Seul Dieu pourrait donner une seconde chance aux humains.

Renvoyer Noé et son arche pour sauver ce qui pouvait encore l’être.

Reprendre le brouillon d’Adam et Eve et repartir de zéro.

Recréer le jardin d’Eden mais sans aucun reptile.

S’inspirer du jardin des délices de Jérôme Bosch. Non quand même pas, il ne faut pas exagérer !

En dernier recours il pourrait toujours envoyer Jésus sur terre pour régler le problème.

Bref, de nombreuses options s’offraient à lui, mais s’il éradiquait définitivement l’espèce humaine, la vie deviendrait terriblement monotone et il risquait de s’ennuyer à mort.

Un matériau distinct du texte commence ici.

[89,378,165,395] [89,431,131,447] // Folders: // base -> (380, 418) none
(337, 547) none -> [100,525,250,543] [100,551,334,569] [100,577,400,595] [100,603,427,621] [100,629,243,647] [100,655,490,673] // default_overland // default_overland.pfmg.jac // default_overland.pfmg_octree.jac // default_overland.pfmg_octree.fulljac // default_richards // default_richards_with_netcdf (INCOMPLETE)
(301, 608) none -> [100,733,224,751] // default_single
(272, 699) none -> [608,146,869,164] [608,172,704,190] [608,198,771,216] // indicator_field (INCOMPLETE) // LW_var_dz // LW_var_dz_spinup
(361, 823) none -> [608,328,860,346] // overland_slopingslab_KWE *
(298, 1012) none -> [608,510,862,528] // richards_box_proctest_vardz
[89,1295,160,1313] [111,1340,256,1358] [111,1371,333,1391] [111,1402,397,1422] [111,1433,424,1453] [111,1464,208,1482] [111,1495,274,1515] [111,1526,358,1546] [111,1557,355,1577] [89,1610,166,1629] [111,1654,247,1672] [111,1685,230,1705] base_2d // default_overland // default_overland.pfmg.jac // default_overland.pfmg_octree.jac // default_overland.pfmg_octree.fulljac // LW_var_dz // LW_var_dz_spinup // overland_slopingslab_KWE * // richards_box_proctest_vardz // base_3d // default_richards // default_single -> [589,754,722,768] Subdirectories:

Dieu se dit qu’il allait s’accorder un délai de réflexion de six jours avant de prendre sa décision. Après tout, le monde ne s’était pas fait en un jour et il n’était pas si mal, c’est l’homme qui l’avait corrompu. Certes il pourrait le refaire mais il ne fallait pas se louper car il n’avait plus de droit à l’erreur. Même Dieu ne pouvait se tromper éternellement.

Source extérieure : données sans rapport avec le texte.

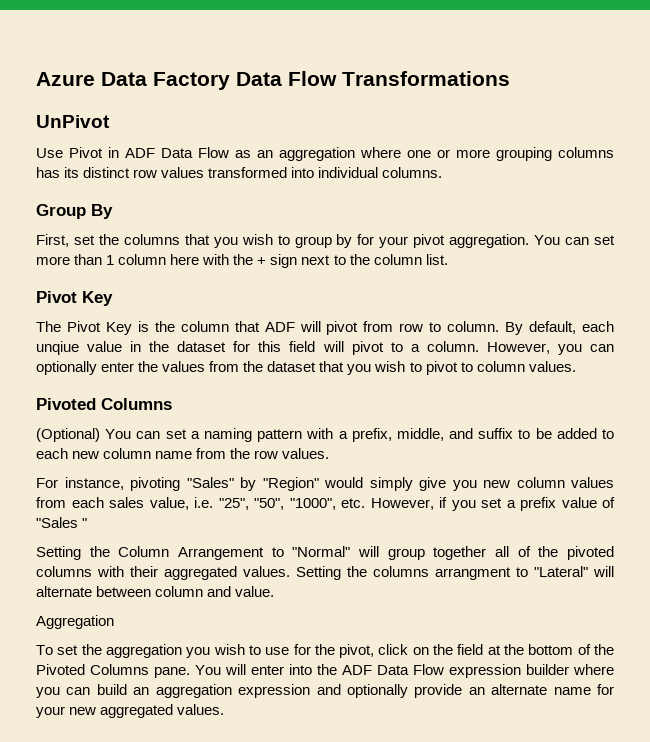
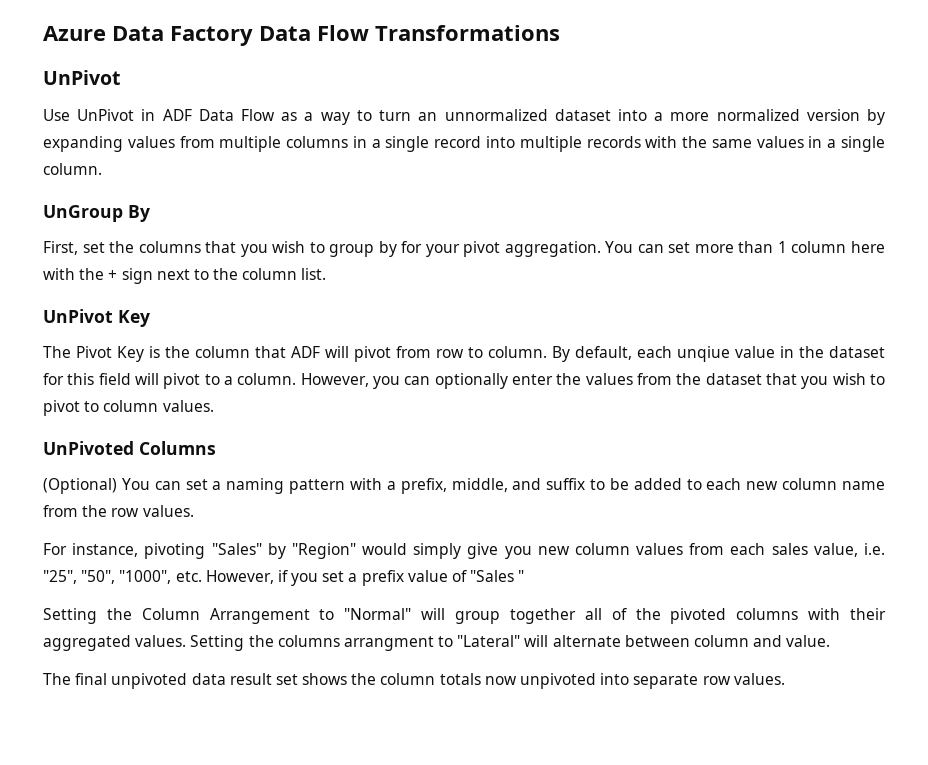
[69,147,103,158] Pivot -> [77,109,135,121] UnPivot
[257,147,614,161] [36,167,443,178] [36,204,86,219] an aggregation where one or more grouping columns has its distinct row values transformed into individual columns. // Group -> [304,109,886,125] [43,136,886,152] [43,163,102,175] [43,205,123,222] a way to turn an unnormalized dataset into a more normalized version by expanding values from multiple columns in a single record into multiple records with the same values in a single column. // UnGroup
[36,291,77,303] Pivot -> [43,309,113,323] UnPivot
[36,398,96,410] Pivoted -> [43,441,134,455] UnPivoted
[36,615,114,629] [36,644,614,658] [36,664,614,678] [36,684,615,698] [36,704,174,718] Aggregation // To set the aggregation you wish to use for the pivot, click on the field at the bottom of the Pivoted Columns pane. You will enter into the ADF Data Flow expression builder where you can build an aggregation expression and optionally provide an alternate name for your new aggregated -> [43,673,731,689] The final unpivoted data result set shows the column totals now unpivoted into separate row

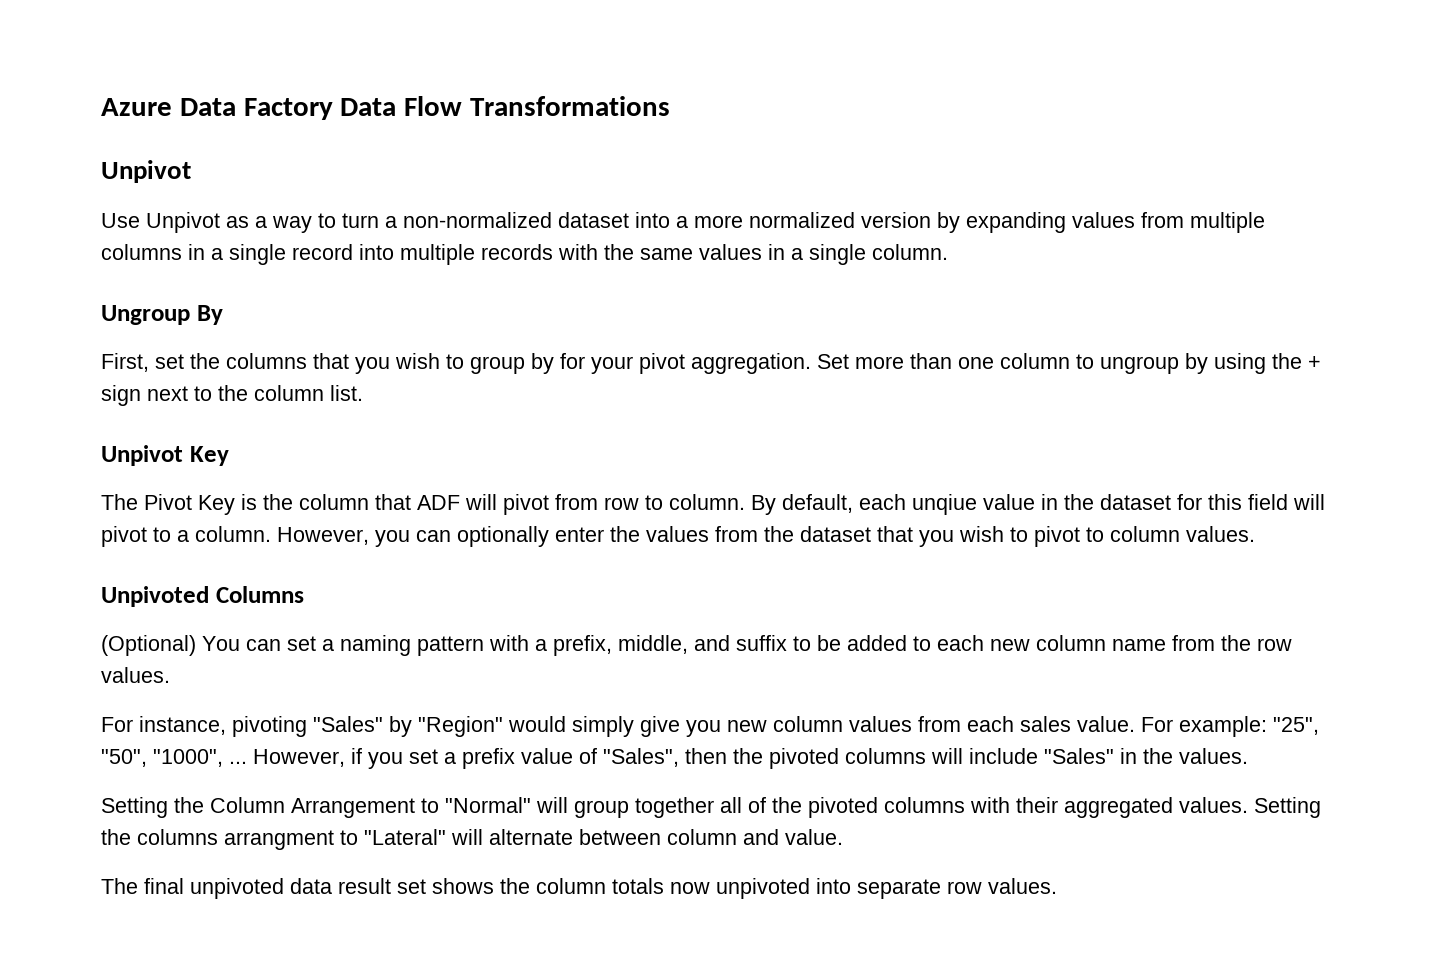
[43,70,120,85] UnPivot -> [101,160,191,183] Unpivot
[77,109,276,121] UnPivot in ADF Data Flow -> [146,212,220,233] Unpivot
[418,109,548,121] an unnormalized -> [385,212,552,228] a non-normalized
[43,205,123,222] UnGroup -> [101,305,190,325] Ungroup
[605,241,885,253] [43,268,75,280] You can set more than 1 column here with -> [817,353,1266,374] Set more than one column to ungroup by using
[43,309,113,323] UnPivot -> [101,445,183,466] Unpivot
[43,441,134,455] UnPivoted -> [101,586,209,607] Unpivoted
[813,543,885,557] value, i.e. -> [1077,716,1267,737] value. For example:
[175,571,202,582] etc. -> [229,761,247,764] ...
[470,570,525,582] "Sales " -> [603,748,1248,769] "Sales", then the pivoted columns will include "Sales" in the values.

De toute façon l’humanité courait à sa perte. Sans même parler du réchauffement climatique, elle s’était déjà engagée inexorablement dans un processus d’autodestruction que même lui ne pouvait plus arrêter.

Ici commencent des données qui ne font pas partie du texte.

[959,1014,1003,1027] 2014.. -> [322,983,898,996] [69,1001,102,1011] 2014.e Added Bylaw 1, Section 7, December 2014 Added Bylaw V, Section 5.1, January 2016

Dieu se souvint de la création du monde qui l’avait complètement épuisé. Tout avait marché comme sur des roulettes jusqu’au sixième jour. C’est quand il avait voulu créer l’homme et la femme que ça avait foiré. C’est pourquoi il hésitait à renouveler l’expérience.

Je n’aurais pas dû me reposer le septième jour, se dit Dieu, je n’avais pas terminé le boulot et maintenant on voit le résultat. J’ai été obligé de nombreuses fois de faire intervenir les quatre cavaliers de l’apocalypse afin de remettre un peu d’ordre sur la terre. Ce n’était pas de gaieté de cœur qu’il envoyait ces rustres infliger de tels tourments aux humains mais il faut reconnaître que c’était la solution de facilité.

Au sixième jour de sa réflexion Dieu n’était guère plus avancé. L’idée d’un nouveau couple souche avait pourtant fait son chemin, mais cette fois on n’allait pas les installer confortablement dans un jardin d’Eden au milieu des fleurs et bercés par le pépiement des petits oiseaux. S’ils veulent manger il faudra bosser. Il est hors de question qu’ils passent leur temps à se bécoter au bord de la piscine comme Alain Delon et Romy Schneider. Ici on n’est pas au cinéma ! Pour ce nouveau couple rien ne sera facile car il faudra tout reconstruire.

Dieu l’avait décidé ainsi.

Satisfait de lui, il envoya sans plus tarder les quatre cavaliers de l’apocalypse pour en finir avec l’ancien monde.